Неудивительно, что Керенский, которому сама судьба назначила стать паладином революции, не желал иметь дела с малодушными и циниками. Когда в ночь с 27 на 28 февраля Родзянко решился, наконец, возглавить революционное движение, он явился в думский Комитет и объявил, что согласен, но при одном условии: "Я требую, - сказал он, по рассказу Милюкова, — и это особенно относится к вам, Александр Федорович, чтобы все члены Комитета безусловно и слепо подчинялись моим распоряжениям".14
Один только Керенский и протестовал против нелепого требования, которое выдвинул сам себя назначивший диктатор русской революции.
Керенский напомнил Родзянко, что он, в конце концов, заместитель председателя Совета рабочих депутатов и поэтому никак не может дать такого обязательства. Тот факт, что Родзянко особо выделил именно Керенского, по всей вероятности, был реакцией на арест Щегловитова, произошедший в тот же день.

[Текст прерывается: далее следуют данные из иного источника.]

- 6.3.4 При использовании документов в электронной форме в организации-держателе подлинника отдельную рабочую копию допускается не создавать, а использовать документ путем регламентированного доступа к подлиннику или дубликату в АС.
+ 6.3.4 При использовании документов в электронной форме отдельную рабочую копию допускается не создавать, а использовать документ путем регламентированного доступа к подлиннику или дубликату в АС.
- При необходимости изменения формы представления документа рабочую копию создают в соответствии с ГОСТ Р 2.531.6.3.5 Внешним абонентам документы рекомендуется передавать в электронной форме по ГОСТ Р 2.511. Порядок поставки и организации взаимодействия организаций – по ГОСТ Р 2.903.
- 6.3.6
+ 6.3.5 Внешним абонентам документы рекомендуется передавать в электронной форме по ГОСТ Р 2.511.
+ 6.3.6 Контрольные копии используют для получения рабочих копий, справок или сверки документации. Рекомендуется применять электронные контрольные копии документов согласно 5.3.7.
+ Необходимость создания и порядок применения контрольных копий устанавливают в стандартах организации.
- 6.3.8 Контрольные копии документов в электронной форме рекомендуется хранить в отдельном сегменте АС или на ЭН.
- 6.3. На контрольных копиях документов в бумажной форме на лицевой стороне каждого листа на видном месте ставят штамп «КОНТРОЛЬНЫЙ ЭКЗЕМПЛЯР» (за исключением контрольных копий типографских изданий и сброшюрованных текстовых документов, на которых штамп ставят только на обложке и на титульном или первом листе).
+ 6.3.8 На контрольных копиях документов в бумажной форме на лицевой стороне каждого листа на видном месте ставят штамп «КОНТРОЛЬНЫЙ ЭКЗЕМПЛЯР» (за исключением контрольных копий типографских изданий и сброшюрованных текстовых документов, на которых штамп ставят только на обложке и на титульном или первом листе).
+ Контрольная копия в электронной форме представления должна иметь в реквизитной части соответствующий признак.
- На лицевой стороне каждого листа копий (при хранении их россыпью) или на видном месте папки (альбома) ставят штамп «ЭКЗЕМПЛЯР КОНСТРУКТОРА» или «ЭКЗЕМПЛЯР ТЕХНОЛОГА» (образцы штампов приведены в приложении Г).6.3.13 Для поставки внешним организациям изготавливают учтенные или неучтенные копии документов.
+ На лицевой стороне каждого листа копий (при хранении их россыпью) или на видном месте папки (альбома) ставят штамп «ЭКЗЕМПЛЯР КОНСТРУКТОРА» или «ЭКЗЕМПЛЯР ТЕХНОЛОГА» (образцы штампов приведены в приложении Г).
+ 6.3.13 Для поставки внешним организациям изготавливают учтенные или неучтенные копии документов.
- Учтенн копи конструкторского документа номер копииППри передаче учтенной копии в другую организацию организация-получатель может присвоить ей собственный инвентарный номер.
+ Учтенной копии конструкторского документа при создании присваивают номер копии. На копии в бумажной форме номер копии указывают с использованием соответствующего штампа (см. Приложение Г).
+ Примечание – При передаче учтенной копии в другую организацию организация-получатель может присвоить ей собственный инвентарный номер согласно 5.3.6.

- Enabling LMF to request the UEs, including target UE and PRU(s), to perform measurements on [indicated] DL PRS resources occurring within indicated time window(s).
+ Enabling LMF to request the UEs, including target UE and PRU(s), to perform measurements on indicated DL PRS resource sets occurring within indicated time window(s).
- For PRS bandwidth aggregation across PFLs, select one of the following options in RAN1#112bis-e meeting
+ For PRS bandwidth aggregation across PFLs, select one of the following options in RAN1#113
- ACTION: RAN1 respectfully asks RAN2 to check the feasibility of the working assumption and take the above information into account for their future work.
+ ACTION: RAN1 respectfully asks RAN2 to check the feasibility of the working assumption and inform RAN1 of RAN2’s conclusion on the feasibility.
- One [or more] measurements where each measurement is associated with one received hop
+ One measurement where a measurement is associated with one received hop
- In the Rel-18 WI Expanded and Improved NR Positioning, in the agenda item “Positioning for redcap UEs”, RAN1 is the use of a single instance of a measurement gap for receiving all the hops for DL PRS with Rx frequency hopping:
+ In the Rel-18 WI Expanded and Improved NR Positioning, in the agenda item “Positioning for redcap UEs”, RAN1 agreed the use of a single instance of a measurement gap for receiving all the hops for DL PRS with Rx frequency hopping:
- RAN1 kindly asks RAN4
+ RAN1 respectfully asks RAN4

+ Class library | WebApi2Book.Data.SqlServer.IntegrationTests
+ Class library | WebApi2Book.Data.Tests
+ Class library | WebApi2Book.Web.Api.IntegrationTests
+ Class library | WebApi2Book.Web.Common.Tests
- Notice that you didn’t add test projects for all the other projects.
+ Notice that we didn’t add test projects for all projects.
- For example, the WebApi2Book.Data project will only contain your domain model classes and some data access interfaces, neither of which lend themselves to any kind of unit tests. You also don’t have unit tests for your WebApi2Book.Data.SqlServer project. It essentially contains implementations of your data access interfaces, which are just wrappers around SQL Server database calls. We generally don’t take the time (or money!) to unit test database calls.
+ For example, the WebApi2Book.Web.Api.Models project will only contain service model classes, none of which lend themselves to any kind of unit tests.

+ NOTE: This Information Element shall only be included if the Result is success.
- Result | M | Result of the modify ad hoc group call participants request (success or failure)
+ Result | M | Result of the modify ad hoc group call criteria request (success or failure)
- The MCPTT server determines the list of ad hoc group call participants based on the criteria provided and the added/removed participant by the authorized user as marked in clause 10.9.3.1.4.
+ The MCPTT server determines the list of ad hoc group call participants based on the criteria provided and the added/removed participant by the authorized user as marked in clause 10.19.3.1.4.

Такие нежелательные попытки повлиять на Керенского в революционной ситуации (как он это понимал) исходили не только справа, от Родзянко и думского Комитета, но и слева, от Исполнительного Комитета Совета. Как только ему предложили пост министра юстиции, на который первоначально прочили юриста, правого кадета В. Маклакова, Керенский попытался выяснить, как отнесется к этому Исполнительный Комитет Совета. Он поговорил с Сухановым, который ему объяснил, что этот вопрос обсуждался, что Исполнительный Комитет поставил его на голосование и что тринадцатью голосами против восьми постановлено было, что ни один представитель революционной демократии не должен пока входить в правительство. Суханов посоветовал Керенскому либо подчиниться решению Исполнительного Комитета, либо сложить с себя должность заместителя председателя и уже после этого стать членом буржуазного правительства. Суханов, очевидно, предпочитал последнее решение. Не удивительно, что революционное рвение Керенского и успех, которым пользовались у толпы его зажигательные речи, смущали Суханова, как, может быть, и других интеллигентов в Исполнительном Комитете. Переход Керенского из советского в буржуазный лагерь, на взгляд Суханова, мог сделать его безвредным. Но сам Керенский понимал положение совершенно иначе.
Вечером 2 марта, уже приняв пост министра во Временном правительстве, Керенский явился на заседание Совета, тогда уже выродившееся в подобие уличного митинга, на котором случайные ораторы выкрикивают в толпу все, что приходит им в голову, а толпа, пусть и уставшая, восторженно аплодирует. По некоторым свидетельствам, официальная часть заседания только что кончилась, но присутствующим это было, видимо, не совсем ясно. Бледный и чрезвычайно возбужденный, Керенский взобрался на стол и попросил слова. Непонятно, кто дал ему слово, Чхеидзе или кто-нибудь другой из представителей Комитета. Речь, которую он произнес, имеет большое значение. Две различные ее версии опубликованы были в листке "Известия",15 который выпускала группа аккредитованных при Думе журналистов. В номере 6—7, помеченном 2—3 марта, речь приводится в иной версии, чем та, которая появилась в том же самом листке сутки спустя. Вторая версия опубликована в сборнике документов о Временном правительстве под редакцией Броудера и Керенского. Однако, мне представляется, что первая версия более точно воспроизводит атмосферу и что в ней сохранились безо всяких изменений некоторые признания, ценные для понимания особой позиции Керенского:
Товарищи, я должен сделать вам сообщение чрезвычайной важности.
Товарищи, доверяете ли вы мне? (Возгласы: "доверяем!"). В настоящий момент образовалось Временное правительство, в котором я занял пост министра юстиции. (Бурные аплодисменты, возгласы: "Браво!"). Товарищи, я должен был ответить в течение пяти минут и поэтому не имел возможности получить ваш мандат до решения моего вступления в состав Временного правительства.
Товарищи, в моих руках находились представители старой власти, и я не решился выпустить их из своих рук. (Бурные аплодисменты и возгласы: "Правильно!").
Я принял сделанное мне предложение и вошел в состав Временного правительства в качестве министра юстиции. (Новый взрыв аплодисментов).
Немедленно по вступлении на пост министра я приказал освободить всех политических заключенных и с особым почетом препроводить из Сибири сюда, к нам, наших товарищей-депутатов, членов социал-демократической фракции Четвертой Думы и депутатов Второй Думы. (Бурные аплодисменты, переходящие в овацию). Освобождаются все политические заключенные, не исключая и террористов.